On appeal, A.S. claims (1) the juvenile court abused its discretion in
denying her attorney’s request to continue the termination hearing, (2) the
juvenile court abused its discretion in admitting exhibits 1 through 6 because they
are inadmissible hearsay, and (3) the record does not contain clear and
convincing evidence supporting termination on either ground relied on by the
juvenile court to terminate A.S.’s parental rights.
II. Continuance
The juvenile court shall grant a continuance only if good cause exists.
Iowa Ct. R. 8.5. We review the denial of a motion for a continuance for abuse of
discretion and will reverse only if injustice will result to the party requesting the
continuance.
In re C.W., 554 N.W.2d 279, 281 (Iowa Ct.
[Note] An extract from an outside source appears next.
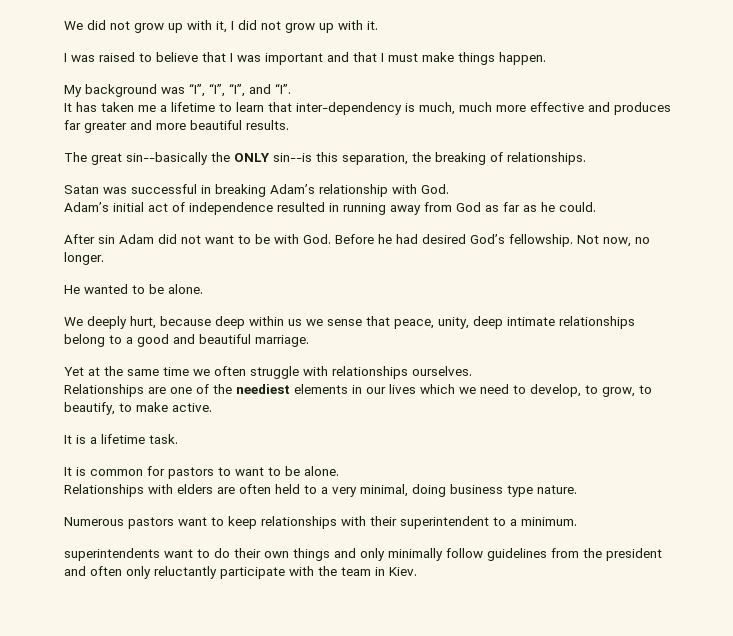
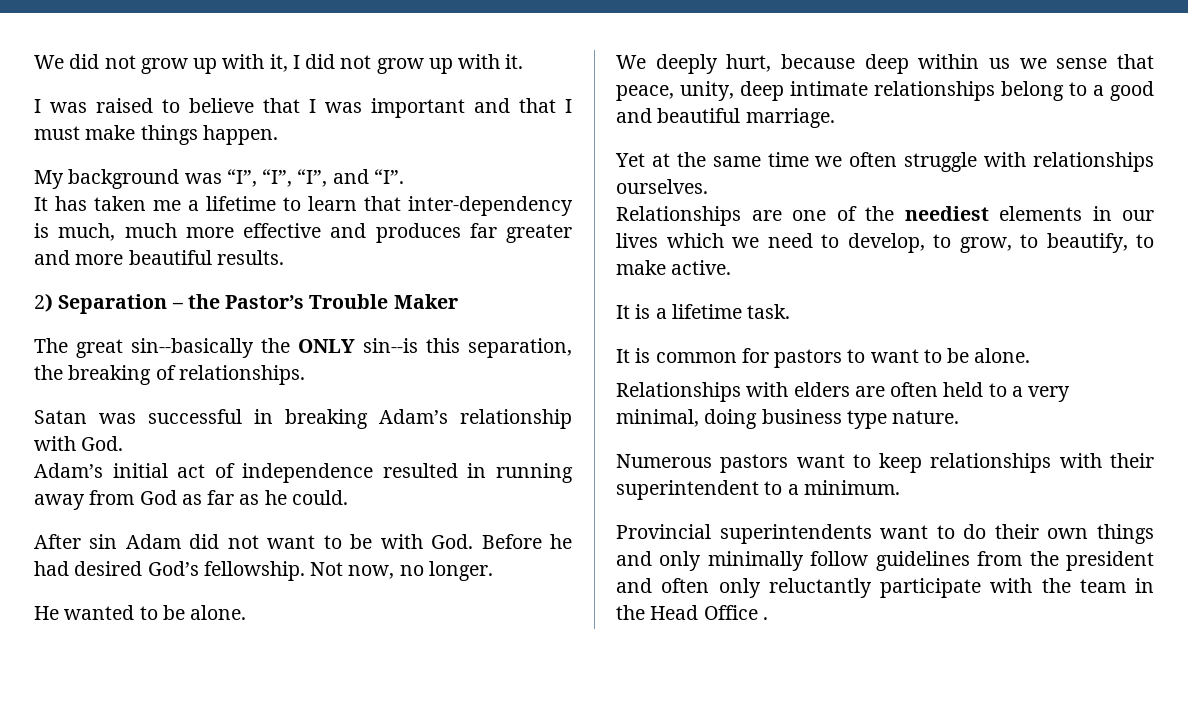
+ 2) Separation – the Pastor’s Trouble Maker
- superintendents want to do their own things and only minimally follow guidelines from the president and often only reluctantly participate with the team in Kiev.
+ Provincial superintendents want to do their own things and only minimally follow guidelines from the president and often only reluctantly participate with the team in the Head Office .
App. 1996).
The
complaining party must show the juvenile court’s decision was “unreasonable
under the attendant circumstances.” In re J.L.L., 414 N.W.2d 133, 135 (Iowa
1987). Because of the urgency of termination proceedings, the juvenile court is
not obligated to grant a parent’s motion for a continuance because “children
simply cannot wait for responsible parenting.” In re L.L., 459 N.W.2d 489, 495
(Iowa 1990).
A.S. argues the juvenile court abused its discretion in denying her
attorney’s request to continue the termination hearing.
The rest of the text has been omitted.